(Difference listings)
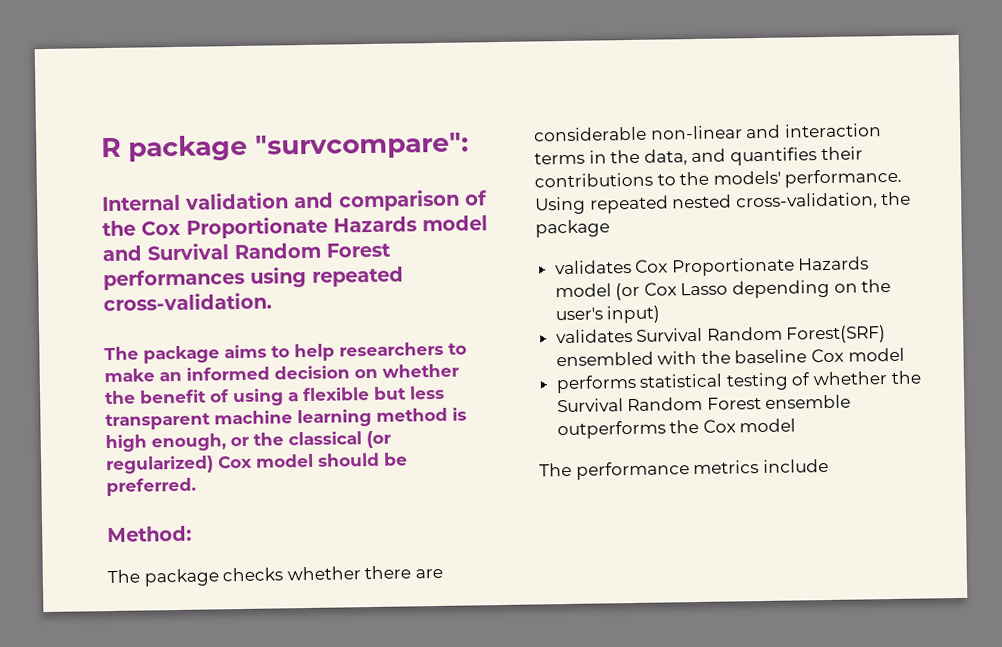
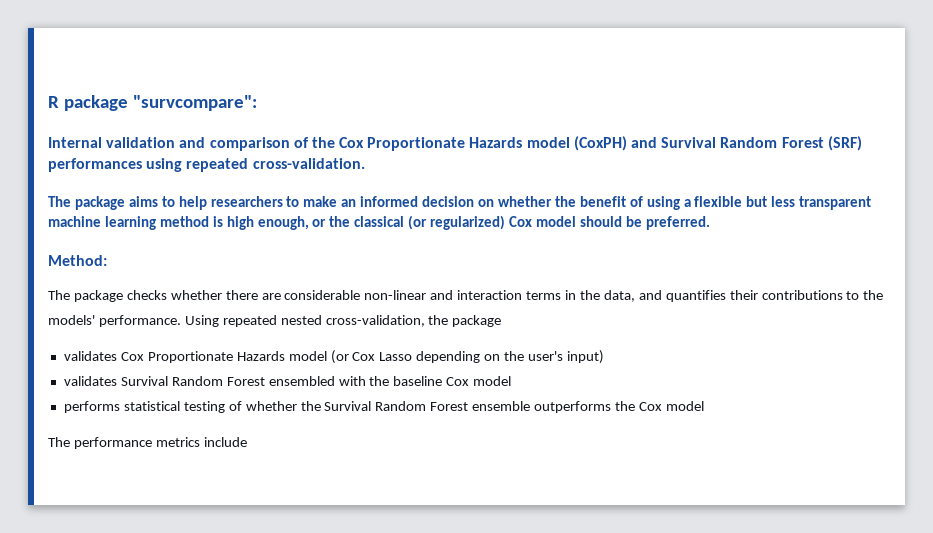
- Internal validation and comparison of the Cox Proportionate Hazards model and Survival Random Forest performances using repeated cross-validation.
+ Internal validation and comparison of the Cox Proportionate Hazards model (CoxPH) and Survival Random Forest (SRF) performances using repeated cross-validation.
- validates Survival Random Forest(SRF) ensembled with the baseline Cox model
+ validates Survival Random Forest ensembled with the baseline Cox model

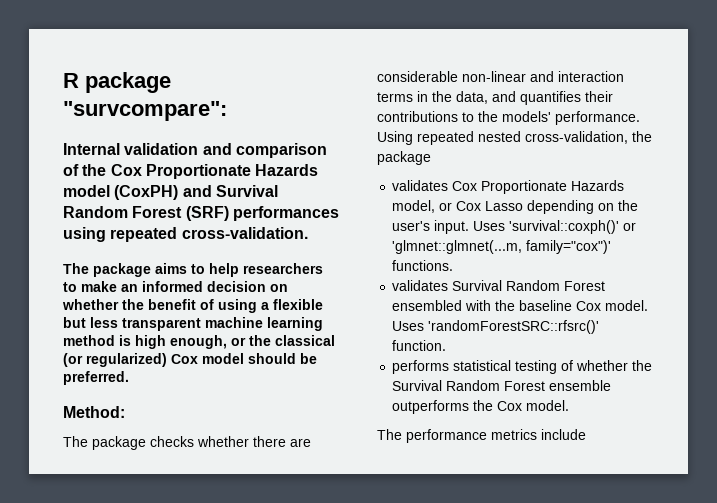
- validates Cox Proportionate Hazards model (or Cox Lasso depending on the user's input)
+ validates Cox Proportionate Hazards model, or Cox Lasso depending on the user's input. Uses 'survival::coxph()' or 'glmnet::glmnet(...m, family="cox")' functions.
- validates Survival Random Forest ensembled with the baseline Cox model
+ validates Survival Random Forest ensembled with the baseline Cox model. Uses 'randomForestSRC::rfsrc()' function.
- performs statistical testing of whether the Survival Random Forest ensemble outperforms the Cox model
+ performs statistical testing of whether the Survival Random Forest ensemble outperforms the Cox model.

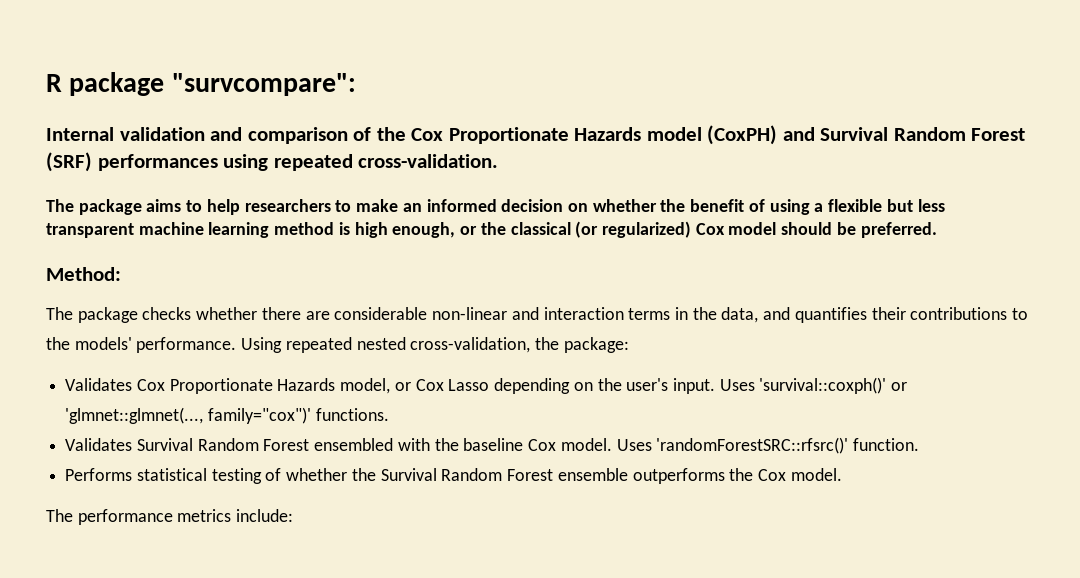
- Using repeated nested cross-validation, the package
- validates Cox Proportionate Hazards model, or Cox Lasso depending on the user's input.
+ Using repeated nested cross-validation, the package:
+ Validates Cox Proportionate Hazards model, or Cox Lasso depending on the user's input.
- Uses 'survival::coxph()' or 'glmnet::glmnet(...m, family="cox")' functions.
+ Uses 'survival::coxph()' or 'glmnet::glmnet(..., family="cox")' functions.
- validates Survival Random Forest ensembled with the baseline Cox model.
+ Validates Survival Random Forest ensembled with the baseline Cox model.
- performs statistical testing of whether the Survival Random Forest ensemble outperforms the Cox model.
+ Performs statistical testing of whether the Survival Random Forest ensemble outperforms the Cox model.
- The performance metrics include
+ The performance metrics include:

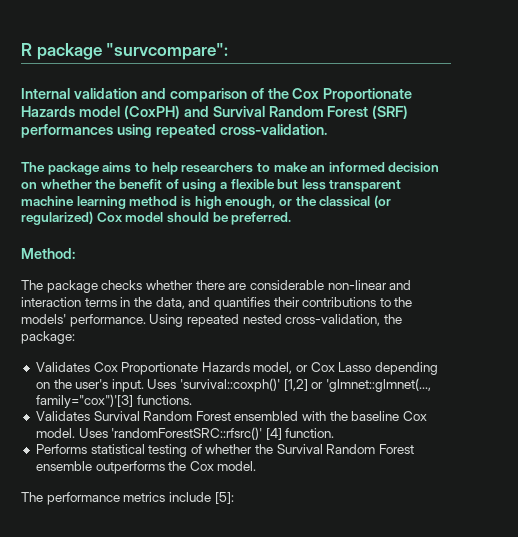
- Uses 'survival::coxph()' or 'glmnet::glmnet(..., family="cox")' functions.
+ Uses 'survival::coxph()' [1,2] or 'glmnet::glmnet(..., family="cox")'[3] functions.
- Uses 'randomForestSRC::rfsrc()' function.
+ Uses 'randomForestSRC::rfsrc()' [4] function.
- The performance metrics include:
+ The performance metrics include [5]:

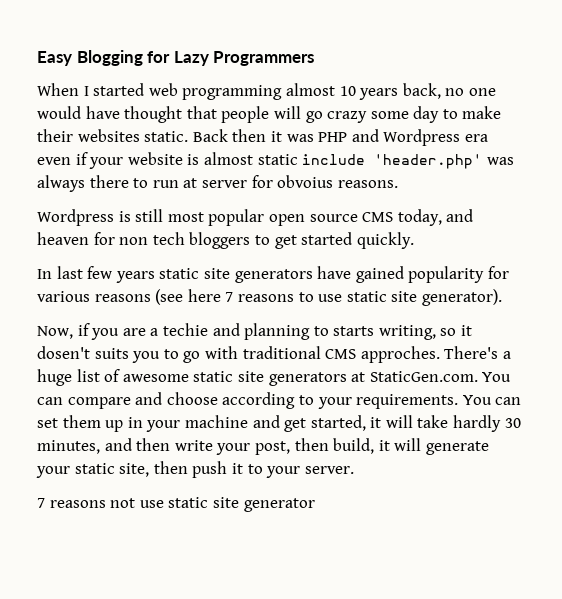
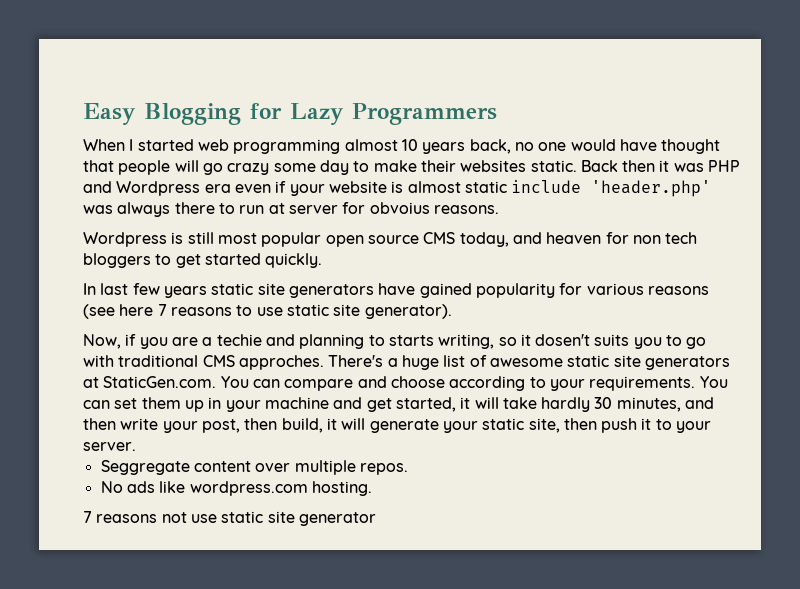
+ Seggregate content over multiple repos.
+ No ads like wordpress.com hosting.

--

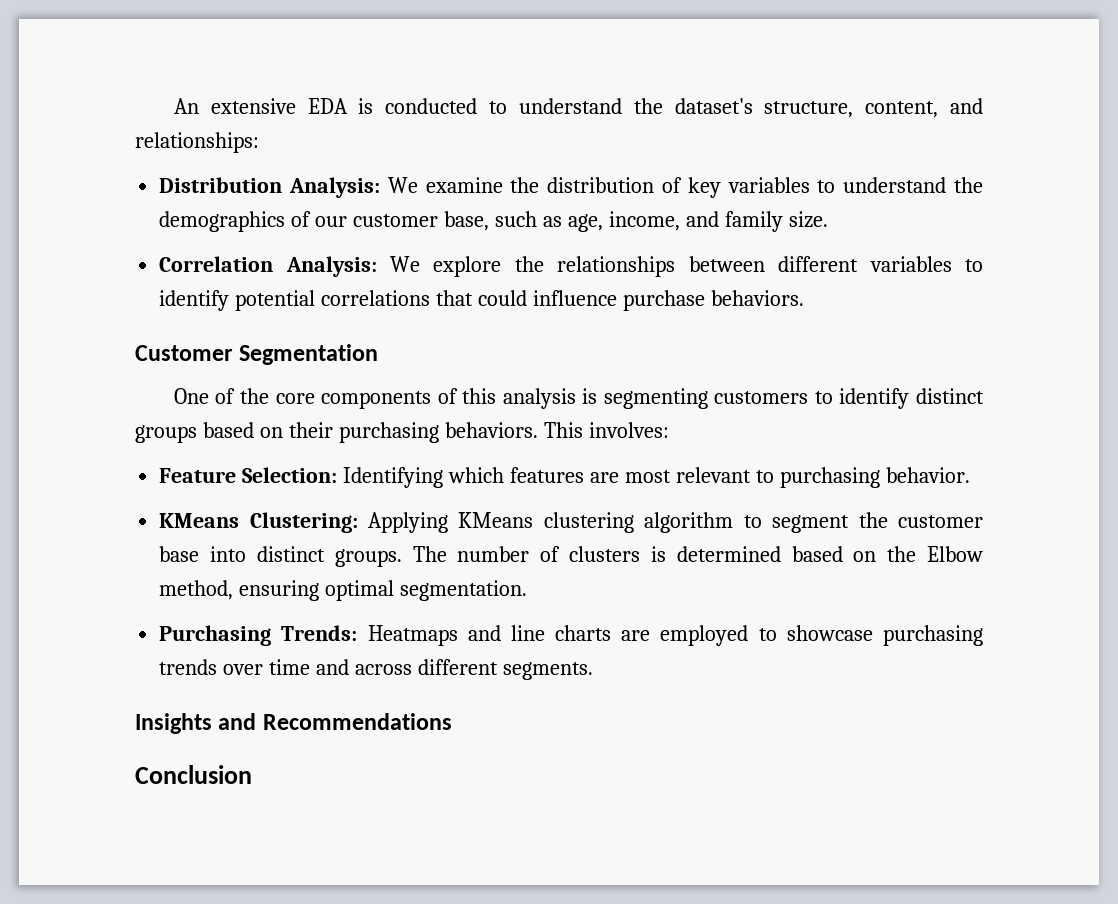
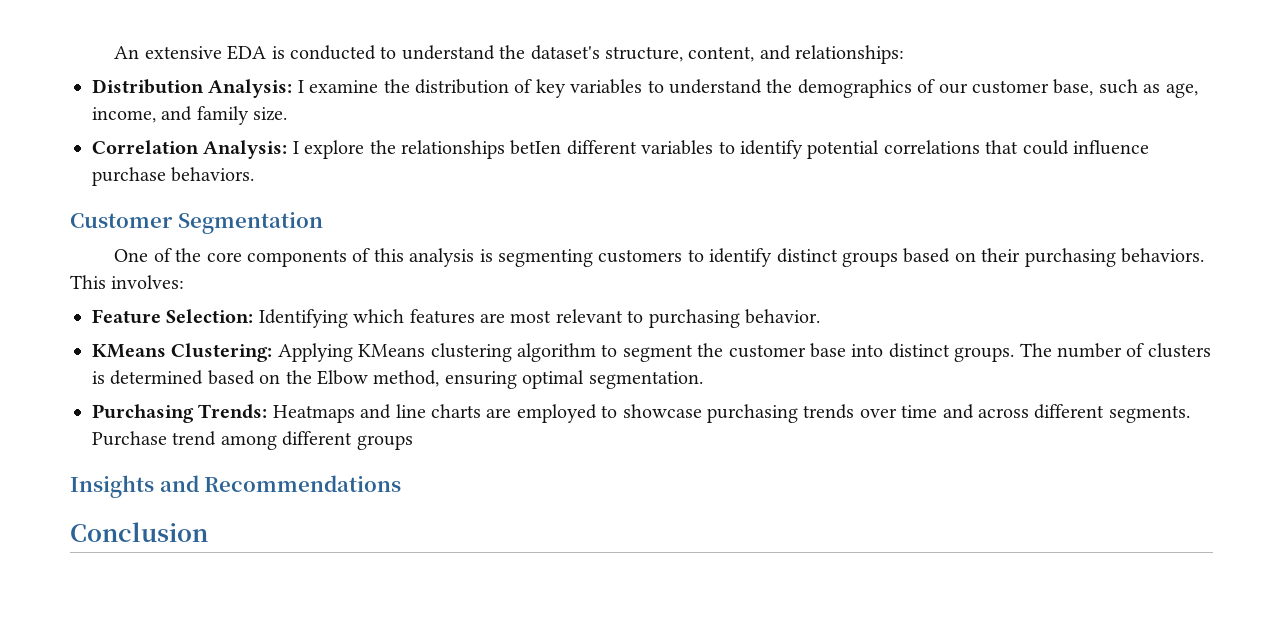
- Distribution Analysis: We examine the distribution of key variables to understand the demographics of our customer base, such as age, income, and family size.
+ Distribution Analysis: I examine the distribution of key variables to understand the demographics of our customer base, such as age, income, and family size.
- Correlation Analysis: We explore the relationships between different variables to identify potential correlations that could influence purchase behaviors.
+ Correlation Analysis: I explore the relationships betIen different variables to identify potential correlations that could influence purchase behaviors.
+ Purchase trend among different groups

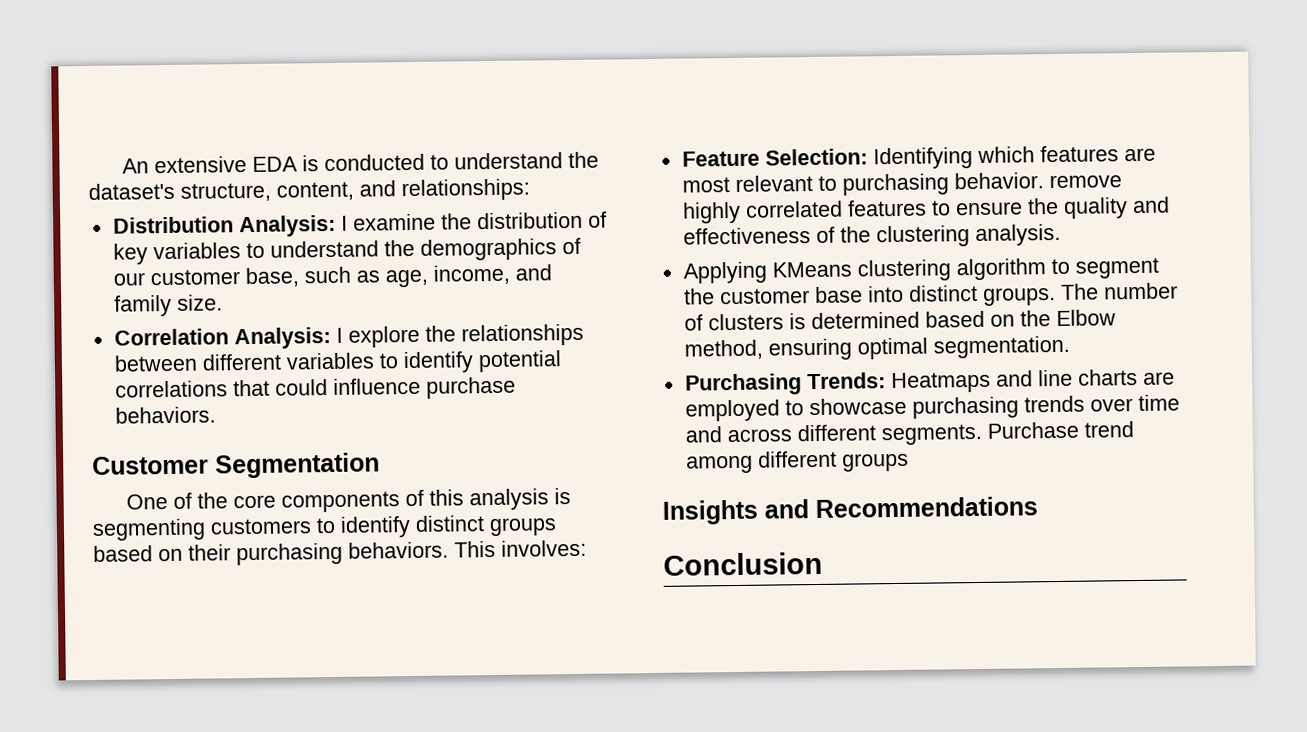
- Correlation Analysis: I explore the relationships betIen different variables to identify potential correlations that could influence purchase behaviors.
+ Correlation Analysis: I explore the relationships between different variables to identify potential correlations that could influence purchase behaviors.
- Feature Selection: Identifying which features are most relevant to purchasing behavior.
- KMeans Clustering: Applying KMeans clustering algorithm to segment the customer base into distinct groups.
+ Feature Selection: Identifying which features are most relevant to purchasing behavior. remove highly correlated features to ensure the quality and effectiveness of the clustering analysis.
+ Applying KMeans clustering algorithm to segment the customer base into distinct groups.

Aim of the task: Write down every line of the data above that includes the string "depending".

Expected answer:
- validates Cox Proportionate Hazards model (or Cox Lasso depending on the user's input)
+ validates Cox Proportionate Hazards model, or Cox Lasso depending on the user's input. Uses 'survival::coxph()' or 'glmnet::glmnet(...m, family="cox")' functions.
- validates Cox Proportionate Hazards model, or Cox Lasso depending on the user's input.
+ Validates Cox Proportionate Hazards model, or Cox Lasso depending on the user's input.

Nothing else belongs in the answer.